I thought about how in add(), the newNode.next should point to the next newNode (reverse direction of a Stack), but this can't work because the next newNode isn't in existence yet.. Another idea was to modify the Node class to have a Node.previous for a way to point backwards, but I would be breaking specification for this assignment.
My instructor hinted something about "header.next will point for second item as header and footer point to first node initially," and that the way to do this is pretty simple. However, I've been drawing how this works, and I'm confused how the initial pointing to the same node will allow header.next to "automatically" point to the next oldest node, especially if more and more nodes are added and the footer eventually is separated from the header by more than 2 nodes. Is there something about OOP I'm not seeing?
Any help would be great!
To expand on, and offer a subtle alternative to #Sanjeev's answer (one that I think your instructor was hinting to):
Rather than using footer to store "actual" nodes, use it as a placeholder: Declare it as a final variable, initialize it in your constructor and make sure that either a) it's next node is always your header (this would be called a circular list), or its next node is null.
Can you see how this solves your "this can't work because the next newNode isn't in existence yet" problem: Of course you can't point the last node added to the next one that will be added before adding it - instead, you point it to this "dummy" node - which is a placeholder for the next node that will be added, when and if it is.
add(Node newestNode){
identify the last node added as the one whose next property is the footer.
change the next property of that node from footer to this new newestNode
set the next property of this new newestNode to footer
}
It would be preferable to identify that last node added as the one that footer is pointing to (rather than the one pointing to footer), which would be easy if you were allowed to have previous as well as next properties on nodes, but it sounds like you're not allowed to do that. Of course, since we're using footer as a "dummy node", we could simply use footer.next the way we would footer.previous and have it point backwards instead of forwards, but I'll leave you to consider how clean that would be. There are other options here that I'll leave you to consider as well.

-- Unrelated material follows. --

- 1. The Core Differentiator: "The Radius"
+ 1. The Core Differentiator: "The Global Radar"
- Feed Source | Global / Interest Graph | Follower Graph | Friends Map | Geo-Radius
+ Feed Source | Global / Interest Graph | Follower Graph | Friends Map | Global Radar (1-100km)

How do I get the header to point to the 'next oldest node'`
The "oldest" node was the first one added. The "newest" node is the last one added. How is the order of the rest of the nodes stored? The same way it was in your Stack - by traversing a chain of references stored as instance variables on your nodes. The main point I want to make is that Stacks and Queues, when implemented as linked data structures, are much more similar than you seem to be thinking, at least from a : Iterating through any linked data structure is done by following traversing these links - don't get too hung up on the fact that you're "moving" in a different direction - the same basic principles apply:
Node remove(){
identify the "oldest" node as header.next.

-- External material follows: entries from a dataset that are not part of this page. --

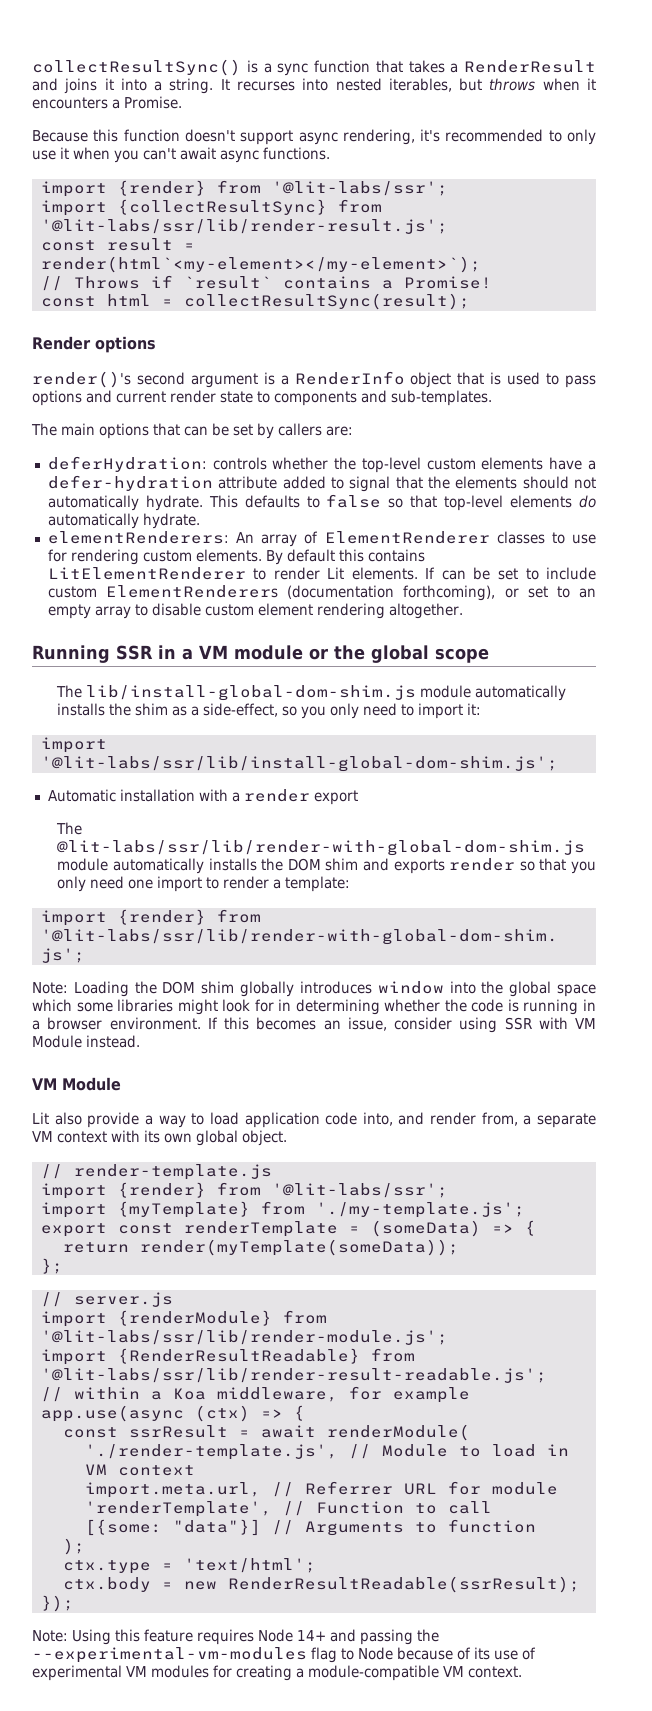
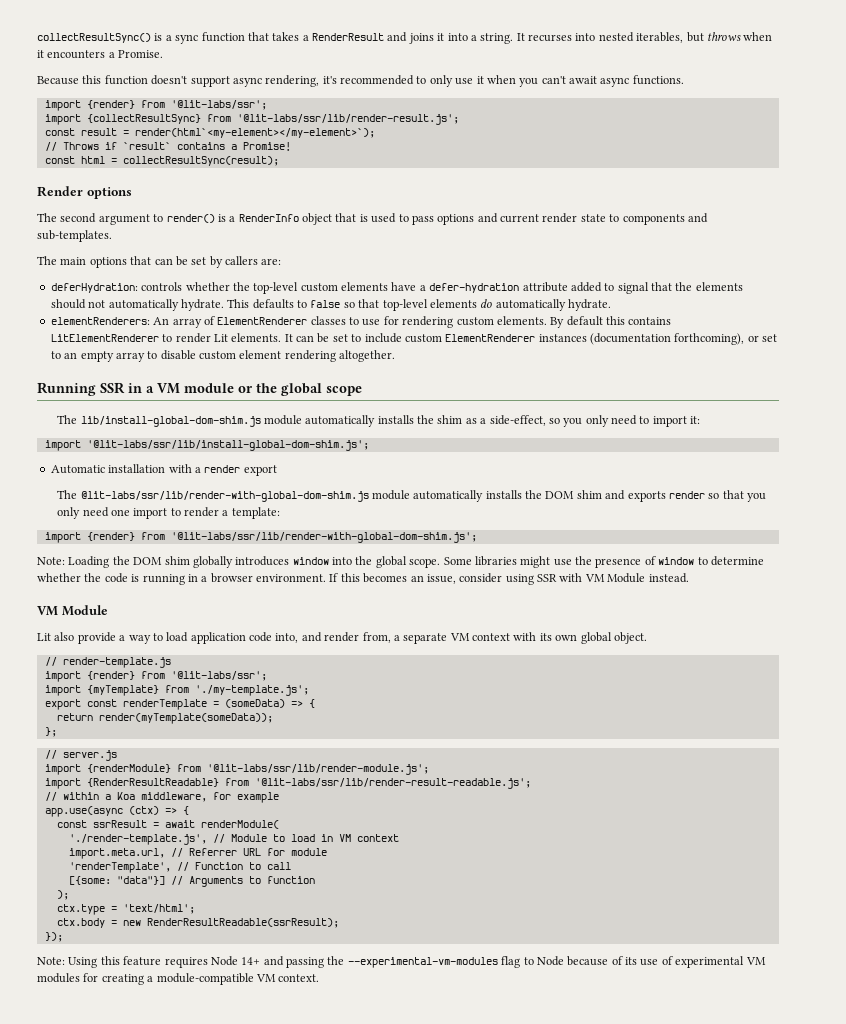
- render()'s second argument is a RenderInfo object that is used to pass options and current render state to components and sub-templates.
+ The second argument to render() is a RenderInfo object that is used to pass options and current render state to components and sub-templates.
- If can be set to include custom ElementRenderers (documentation forthcoming), or set to an empty array to disable custom element rendering altogether.
+ It can be set to include custom ElementRenderer instances (documentation forthcoming), or set to an empty array to disable custom element rendering altogether.
- Note: Loading the DOM shim globally introduces window into the global space which some libraries might look for in determining whether the code is running in a browser environment.
+ Note: Loading the DOM shim globally introduces window into the global scope. Some libraries might use the presence of window to determine whether the code is running in a browser environment.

Store a reference to that node so you can return it.
identify the "second oldest node" as header.next.next
change header.next to header.next.next
return the reference to the old header.next you saved above.
(Note that using header/footer as placeholders, rather than storing "actual" nodes in them as #Sanjeev suggests, is not necessary, but it'll make your life easier - for instance, by helping you avoid a lot of null checking)

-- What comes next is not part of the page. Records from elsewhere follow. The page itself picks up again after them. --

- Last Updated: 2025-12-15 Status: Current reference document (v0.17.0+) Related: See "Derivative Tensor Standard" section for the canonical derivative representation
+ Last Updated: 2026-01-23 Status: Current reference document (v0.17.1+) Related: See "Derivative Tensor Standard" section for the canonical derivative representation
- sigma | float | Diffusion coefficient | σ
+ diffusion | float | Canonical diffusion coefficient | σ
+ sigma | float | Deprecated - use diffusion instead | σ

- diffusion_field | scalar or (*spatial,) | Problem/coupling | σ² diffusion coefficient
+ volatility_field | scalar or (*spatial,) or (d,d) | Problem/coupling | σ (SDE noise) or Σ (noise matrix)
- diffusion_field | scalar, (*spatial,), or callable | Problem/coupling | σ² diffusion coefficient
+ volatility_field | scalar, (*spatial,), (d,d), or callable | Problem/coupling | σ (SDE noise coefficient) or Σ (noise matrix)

Here is the sudo code that will help you get started.
public void add(Node newNode)
{
if footer is null ?
then
header = newNode and footer = newNode;
else
footer.next = newNode and footer = newNode;
end if
}
public Node remove()
{
Node returnMe = header;
if header is not null?
then
header = header.next
if header is null
then
footer = null;
endif
end if
return returnMe;
}
How do I get the header to point to the 'next oldest node', given that
I have more than 2 nodes in this queue? I know I can do this if I link
header.next to the next node in the queue, but how can I access the
next node so that it can point to it?
To make header point to that node, you only need do header = header.next. The reason is that Java objectt assignment is by reference. Since header.next is type of Node, header is type of Node, it will copy the address of header.next to header, i.e., header is advanced one place.
I thought about how in add(), the newNode.next should point to the
next newNode (reverse direction of a Stack), but this can't work
because the next newNode isn't in existence yet..
I think it is no need to considering reverse direction. The reason is because for adding , it is to add element to the tail/footer of the queue. The only special case is that the queue didn't have any elements (footer == header == null), 1 element : (footer = header = element), other case: header won't change, but you need to append element to footer, and then make footer point to the new node.
When only 1 element, footer.next == header.next == null
The first thing that you need to do is make sure the first node you create is the oldest so it should be the first to be removed from the Queue based on First In First Out (FIFO) principle to archive this you might need to modify you're add method to something like this, by the way this example is based on single linked list implementation.
void add(char new_data)
{
/* 1. alloc the Node and put data*/
Node new_Node = new Node(new_data);
/* 2. Make next of new Node as head */
new_Node.next = head;
/* 3. Move the head to point to new Node */
head = new_Node;
}
then you will need a remove method which will remove the oldest node on the list first remember in Queue the order of remove is First In First Out (FIFO)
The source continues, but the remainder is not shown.